The USD declines against major currencies, while US stock indices show minor increases. Earnings reports exceed expectations.

    by VT Markets
    /
    Jul 18, 2025

    The US dollar is lower compared to major currencies like the euro, yen, and pound. Key data releases today include US building permits, housing starts, and the University of Michigan preliminary sentiment index, expected at 61.5 up from 60.7 last month.

    Fed’s Waller supports a 25bps rate cut in July due to rising risks and a weakening labour market, noting that delayed action could require stronger measures later. Waller sees GDP growth near 1% and considers policy should aim for a neutral stance, with the labour market on the “edge”.

    Us Stocks Update

    US stocks show modest increases, with S&P and Nasdaq reaching record highs. The Dow is up 71 points, S&P up 8.39 points, and Nasdaq up 15.96 points. Despite positive earnings, Netflix shares are 2.15% lower.

    Notable earnings today: Charles Schwab beat earnings expectations with EPS at $1.14 and revenue at $5.85B. American Express posted an EPS of $4.08, exceeding expectations, and 3M reported EPS at $2.16 but missed revenue forecasts.

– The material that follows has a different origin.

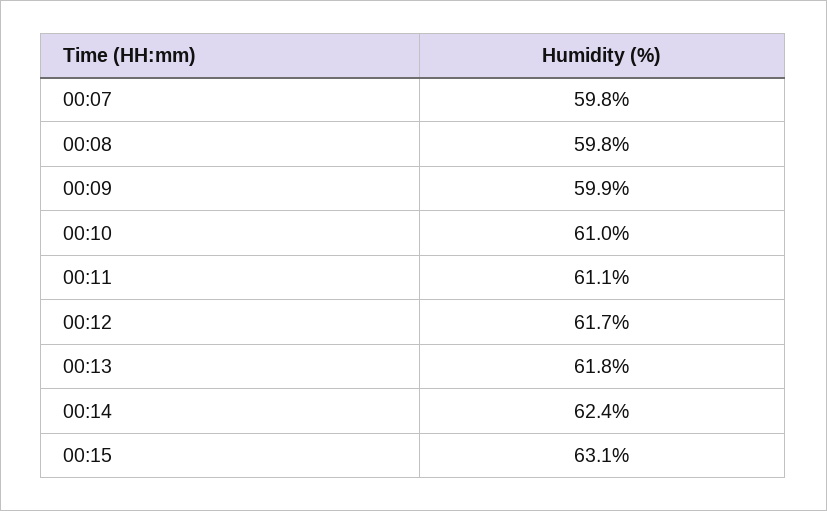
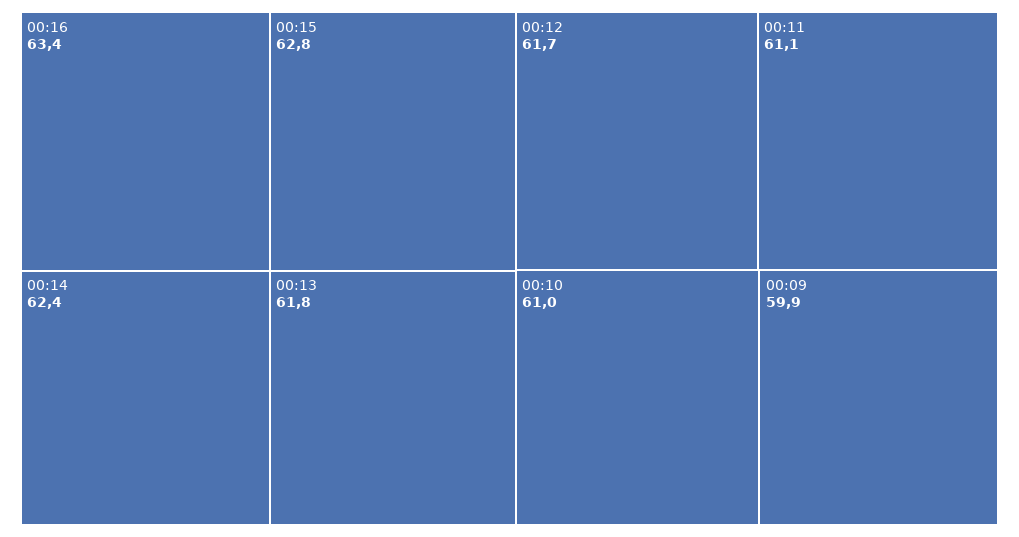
00:07: 59.8 -> none
00:08: 59.8 -> none
00:15: 63.1 -> 62.8
00:16: none -> 63.4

After market, Netflix reported strong Q2 results with EPS at $7.19 and beat future outlook estimates.

    US Treasury yields are lower, with the 30-year yield falling below 5.00%. The 2-year yield is at 3.877%, the 5-year at 3.960%, the 10-year at 4.425%, and the 30-year at 4.985%.

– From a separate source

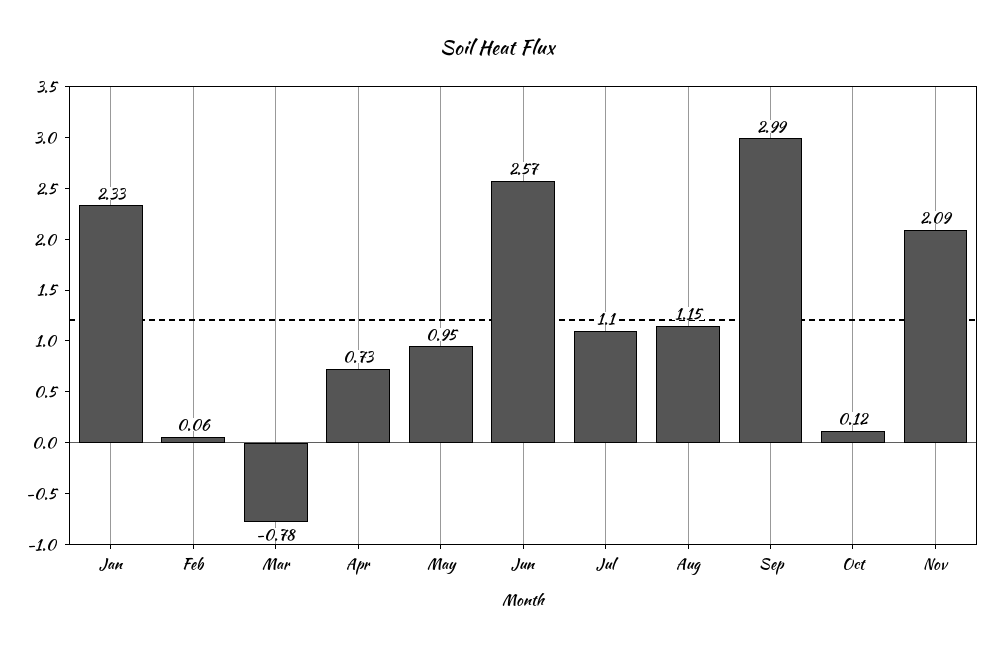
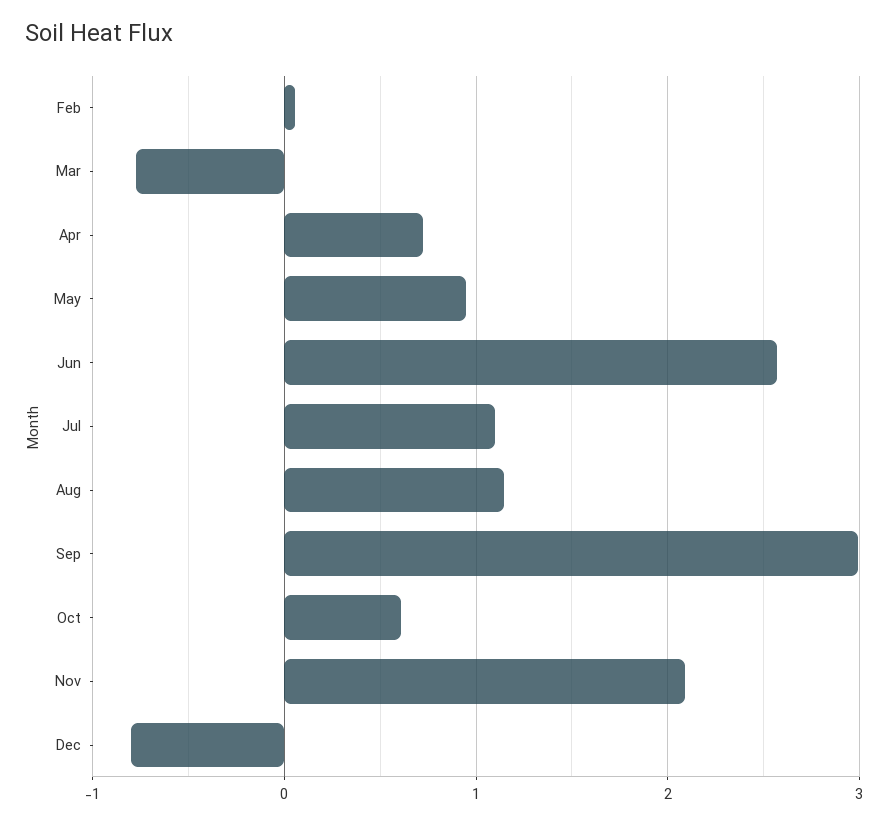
Jan: 2.33 -> none
Oct: 0.12 -> 0.6
Dec: none -> -0.8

    We see the current USD weakness as a trend with room to run, especially following the latest remarks from a key Fed official. The market is now pricing in an over 85% probability of a rate cut in July, according to the CME FedWatch Tool. This environment makes buying call options on pairs like the EUR/USD and GBP/USD an attractive strategy for the coming weeks.

    Labor Market Outlook

    The warning about the labor market being “on the edge” is a critical signal for us. We’ve seen this in recent data, with weekly jobless claims recently ticking up to 238,000, signaling a potential softening. A weakening jobs picture solidifies the case for a pre-emptive rate cut, further pressuring the dollar.

    While equity indices are hitting record highs, this creates a confusing picture that suggests potential volatility ahead. With the CBOE Volatility Index (VIX) currently trading near a low of 13, options are relatively cheap. We believe it is prudent to consider buying protective put options on major indices as a hedge against any negative data surprises.

    This “insurance cut” narrative reminds us of the mid-1990s when the central bank successfully navigated a soft patch without triggering a recession. That historical precedent suggests a single cut could be enough to calm markets for a few meetings. This supports a short-term trading view rather than a long-term bearish overhaul.

    The bond market is strongly confirming this outlook, with yields falling across the curve. The 30-year yield dropping back below 5.00% is a significant psychological and technical level. For traders, this move in rates suggests that betting on continued or stable low yields via interest rate futures is aligned with the Fed’s likely path.